Art for the baby - most NICUs are delighted to hang sibling artwork at the baby's bedside, so have your little one draw away! (And be sure to take a picture to show off how it's the most beautiful artwork the baby has!)
Buy some white onesies (yes, it’s a word) or baby t-shirts and decorate them. This was one of my boys’ favorite things to do for my daughter Joy. I went to the craft store and bought puffy paint and fabric markers after getting preemie undershirts and we had a great time. My 5 and 7 year olds wrote silly things like “my brothers are the best” or “I have cute brothers” and my 3 year old just drew lines and circles, but it didn’t matter. They got to make something for their sister and they were involved. Then make sure you have the nurses dress your baby in the outfits on the days you bring the kids to visit. - Read her 4 other great sibling tips on her website
Sibling pride clothes
Matching older sibling + new baby T-shirts are the cutest! Just because a baby is a preemie in the NICU shouldn't stop them from celebrating their sibling pride.
Click on the photos above to visit the cutest Etsy stores where you'll find tons of sweet sibling combos.

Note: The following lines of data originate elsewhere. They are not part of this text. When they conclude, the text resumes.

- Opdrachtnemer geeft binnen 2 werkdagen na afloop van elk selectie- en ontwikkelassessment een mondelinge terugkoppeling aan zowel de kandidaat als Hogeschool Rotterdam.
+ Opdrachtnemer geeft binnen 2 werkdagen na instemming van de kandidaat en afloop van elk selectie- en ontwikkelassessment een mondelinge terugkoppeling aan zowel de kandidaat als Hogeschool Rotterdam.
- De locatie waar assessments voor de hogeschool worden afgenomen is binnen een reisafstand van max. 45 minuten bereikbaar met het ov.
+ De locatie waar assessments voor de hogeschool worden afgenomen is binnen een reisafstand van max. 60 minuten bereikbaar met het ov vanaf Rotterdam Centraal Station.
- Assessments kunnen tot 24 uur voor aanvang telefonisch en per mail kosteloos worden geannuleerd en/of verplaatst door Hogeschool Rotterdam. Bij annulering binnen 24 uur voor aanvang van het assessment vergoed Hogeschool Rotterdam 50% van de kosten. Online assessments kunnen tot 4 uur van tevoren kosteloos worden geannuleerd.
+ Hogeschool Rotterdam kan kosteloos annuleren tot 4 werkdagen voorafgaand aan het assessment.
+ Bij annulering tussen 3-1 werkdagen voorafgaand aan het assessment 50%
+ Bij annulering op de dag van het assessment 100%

One of the things that really sucks is when siblings can't actually meet because the NICU won't allow young visitors. It makes sense - siblings are major germ factories, and that's not ideal for NICU preemies. But most hospitals do have some times and some situations when siblings are allowed. If so, you'll probably be so excited to have your children meet. Here are a few things to keep in mind:
1. Most children get very bored in the NICU environment, so it's best to expect a short visit.

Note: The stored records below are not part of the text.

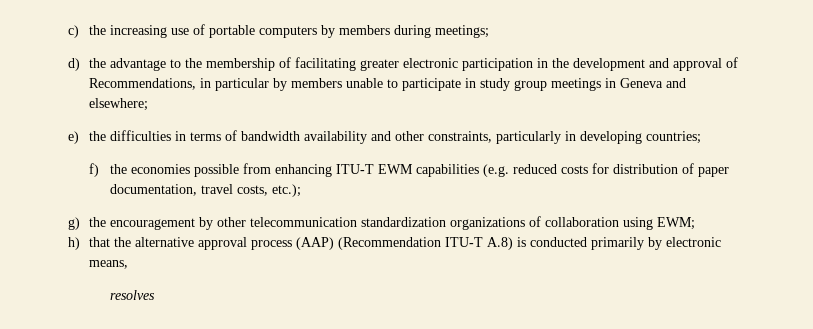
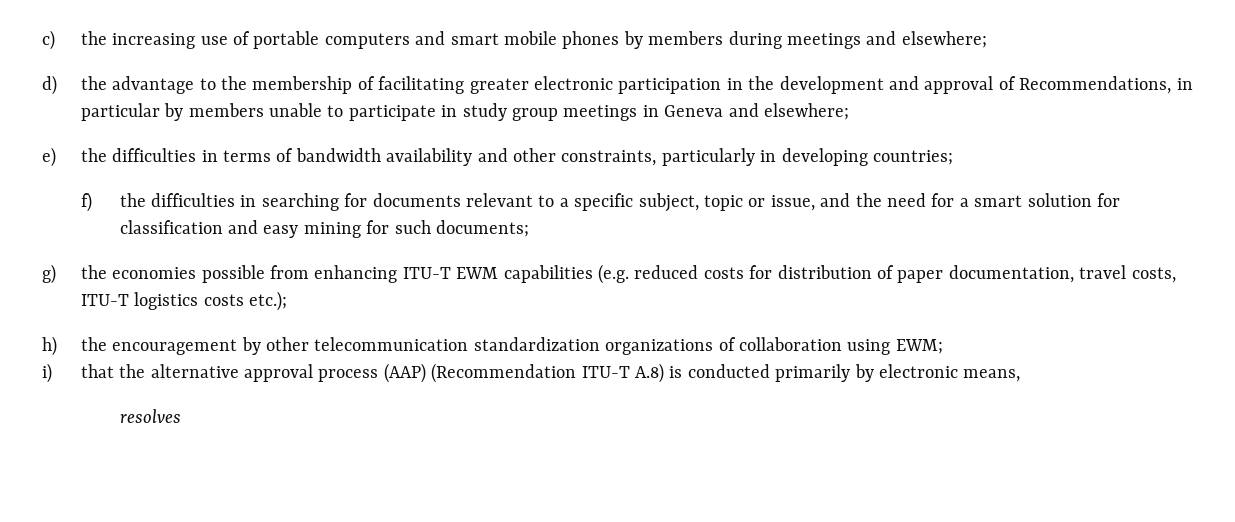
- c) the increasing use of portable computers by members during meetings;
+ c) the increasing use of portable computers and smart mobile phones by members during meetings and elsewhere;
- f) the economies possible from enhancing ITU-T EWM capabilities (e.g. reduced costs for distribution of paper documentation, travel costs, etc.);
+ f) the difficulties in searching for documents relevant to a specific subject, topic or issue, and the need for a smart solution for classification and easy mining for such documents;
+ g) the economies possible from enhancing ITU-T EWM capabilities (e.g. reduced costs for distribution of paper documentation, travel costs, ITU-T logistics costs etc.);
- g) the encouragement by other telecommunication standardization organizations of collaboration using EWM;
+ h) the encouragement by other telecommunication standardization organizations of collaboration using EWM;
- h) that the alternative approval process (AAP) (Recommendation ITU-T A.8) is conducted primarily by electronic means,
+ i) that the alternative approval process (AAP) (Recommendation ITU-T A.8) is conducted primarily by electronic means,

2. Siblings can feel very important if they have a job to do, so you might have a special book they can read to the baby, or even a song to sing for the baby.
To help you little one know what to expect while visiting, show him or her this cute video. Watch together and then talk about what it's like at YOUR NICU.
Remember to tell your kids you love them. Your hugs and your "I love you's" are honestly some of the most important things in their lives. And they don't take much time at all.
It's okay if you feel like you don't have enough time for everyone - it's very likely that you don't. It's okay if you feel like you aren't able to be the best parent in the world right now - who could?
Nobody expects you to know how to make this work - having a preemie in the NICU is a big deal, it's a crisis for the family and it's okay if it feels like one. Be kind with yourself, be compassionate towards yourself, and then go do the best you can. All of your kids will love you for doing the best that you can. As always, if you're feeling utterly overwhelmed and you might need someone to talk with about how you're feeling, that's perfectly normal too. You might reach out to Postpartum Support International or the Postpartum Stress Center for starters.